First, reduced iron (DRI), a carbonaceous material such as coal, and quicklime for adjusting basicity are charged into a DC electric furnace 1, and as shown in Fig. 1, an arc is formed from an upper electrode 2 to a lower electrode 3, and the heat generated by this arc reduces and melts the DRI to produce molten pig iron. In a normal DC electric furnace, the upper electrode is made a negative electrode and the lower electrode is made a positive electrode to prevent wear of the upper electrode, but in this embodiment, the upper electrode 2 is made a positive electrode and the lower electrode 3 is made a negative electrode, thereby electrochemically increasing the apparent S distribution ratio and transferring S in the molten iron 4 to the slag 5 to promote desulfurization. That is, S in the molten pig iron 4 is ionized to facilitate the transfer of S to the slag 5.

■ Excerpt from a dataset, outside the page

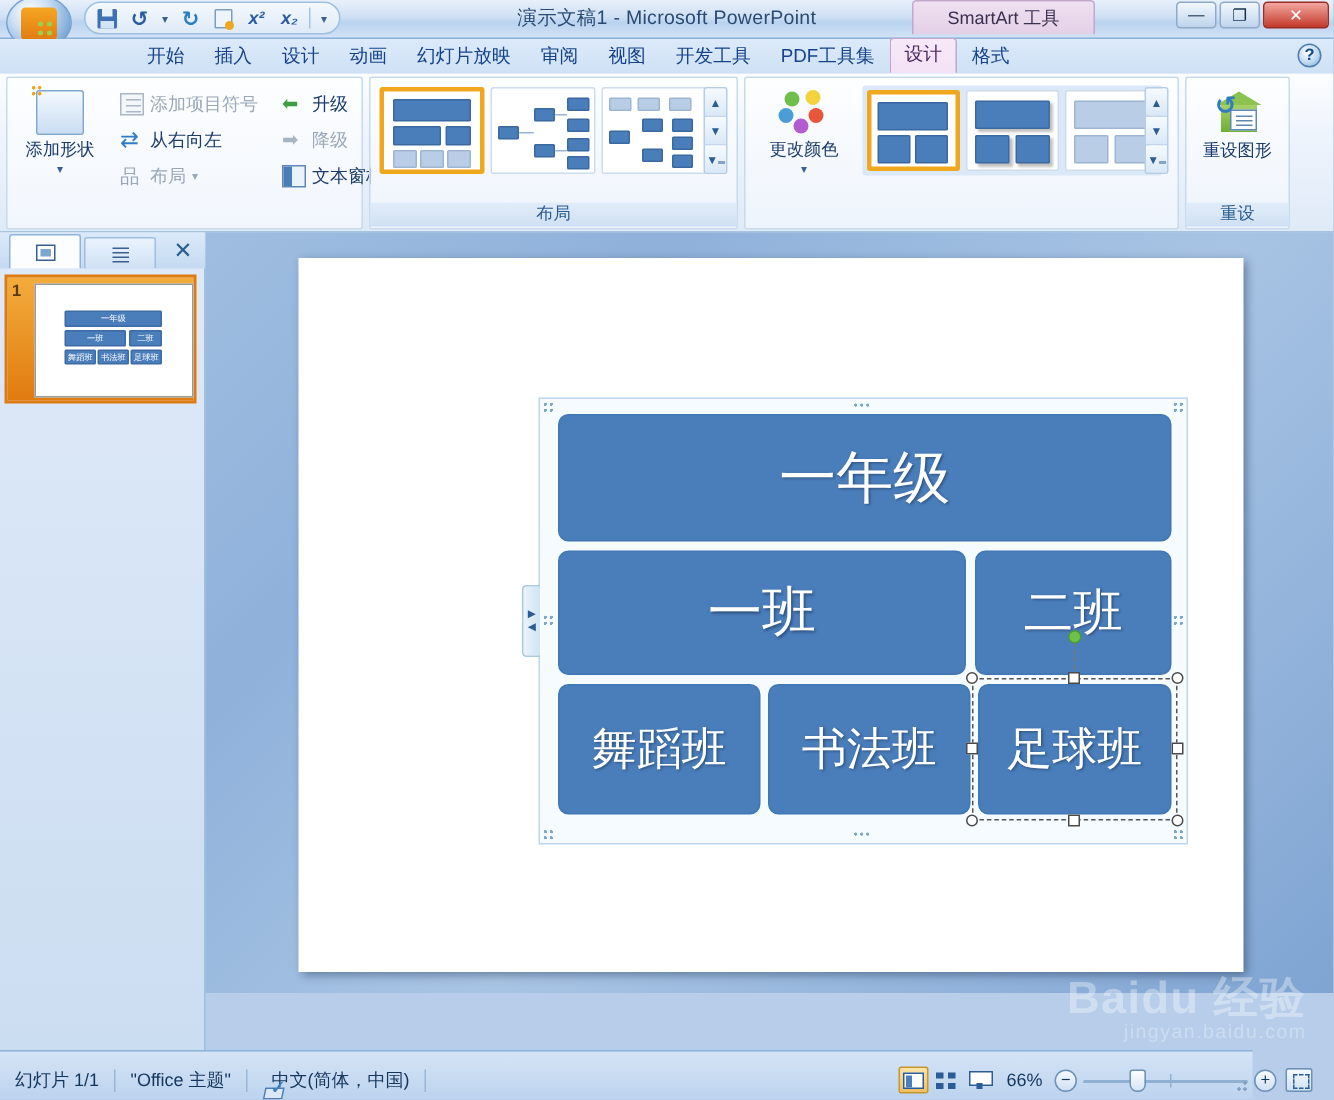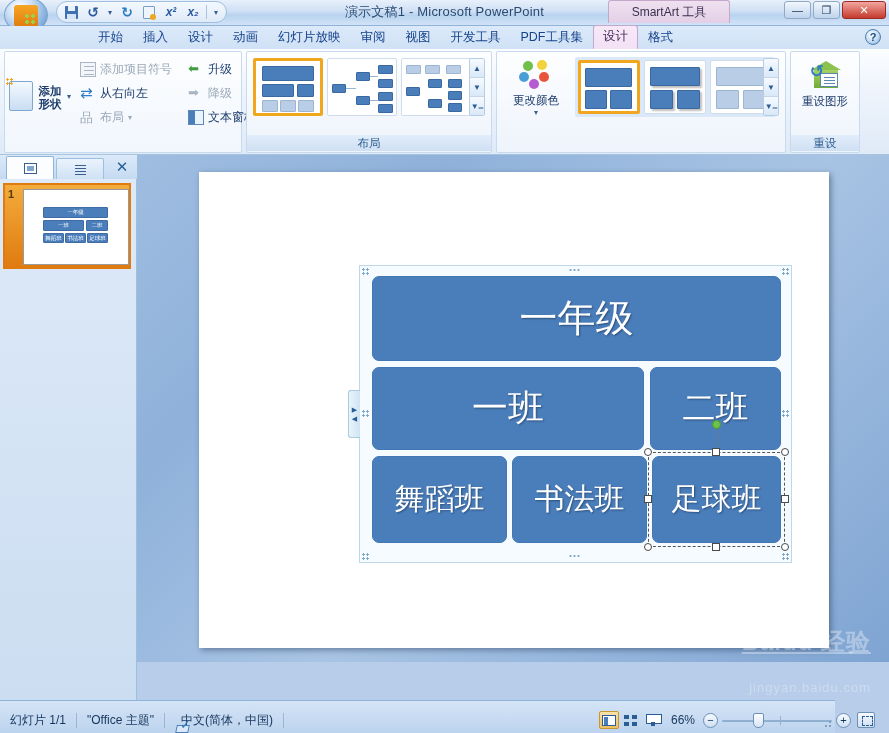"添加形状" .big-btn { flex-direction: row -> column; font-weight: bold -> none }
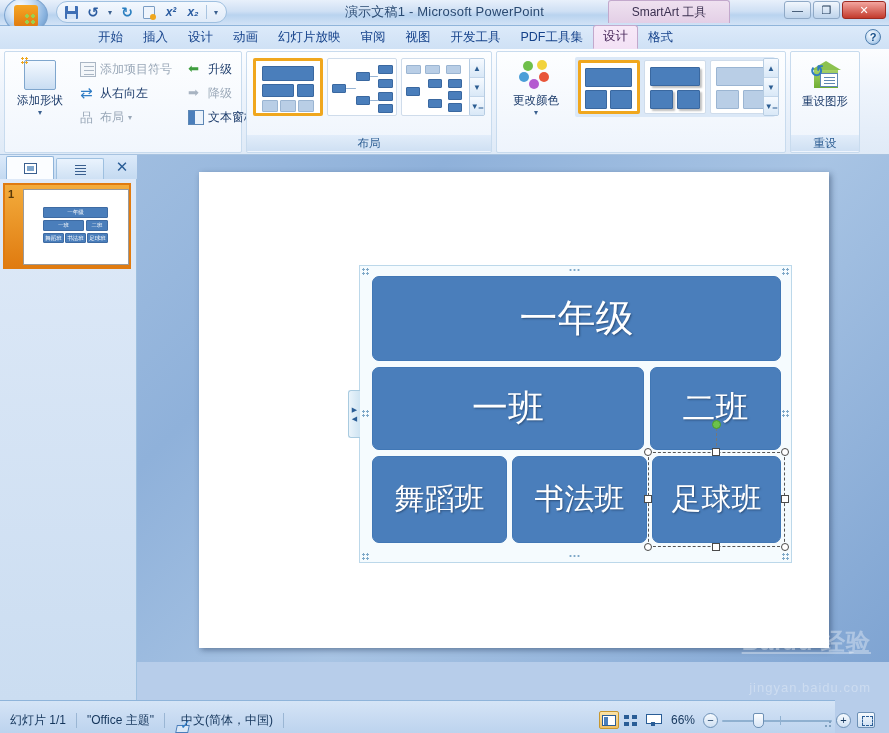"Baidu 经验" .watermark { font-size: 24px -> 30px; text-decoration: underline -> none; top: 626px -> 645px }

After this, the upper electrode 2 is raised, and the slag 5 generated by reduction and melting is discharged from the slag discharge hole 6 installed on the side of the DC electric furnace 1 while leaving the molten iron 4 in the DC electric furnace 1. At this time, as shown in Figure 1, inert gas is blown onto the slag surface from the lance 7 installed at the top of the DC electric furnace 1 so that the slag 5 is directed toward the slag discharge hole 6. This lance 7 is structured so that its angle and direction can be freely changed, and by blowing at different angles and directions, the slag 5 is pushed sequentially into the slag discharge hole 6. Figure 2 is a view of the furnace cross section seen from above. When changing the angle and direction of the lance 7, for example, the blowing position is changed from position A on the furnace wall on the center line of the furnace along the furnace wall surface to the opposite position B at a predetermined speed through the opposite side of the slag discharge hole 6, and then the blowing position is changed counterclockwise to position A. This operation is repeated while the slag is being discharged. By changing the blowing position from position A to position B along the furnace wall surface, the slag moves along the furnace wall surface to the slag discharge hole 6, but some of the slag moves past the slag discharge hole 6 and reaches the vicinity of position A. Therefore, by changing the blowing position to position A along the furnace wall surface in a counterclockwise direction after reaching position B, the slag that has reached position A is pushed back into the slag discharge hole 6. By repeating this operation, the slag thickness on the side opposite the slag discharge hole 6 becomes smaller than that on the slag discharge hole 6 side, and the slag can be efficiently discharged. The angle and direction of the lance 7 may be changed in a manner other than this operating procedure.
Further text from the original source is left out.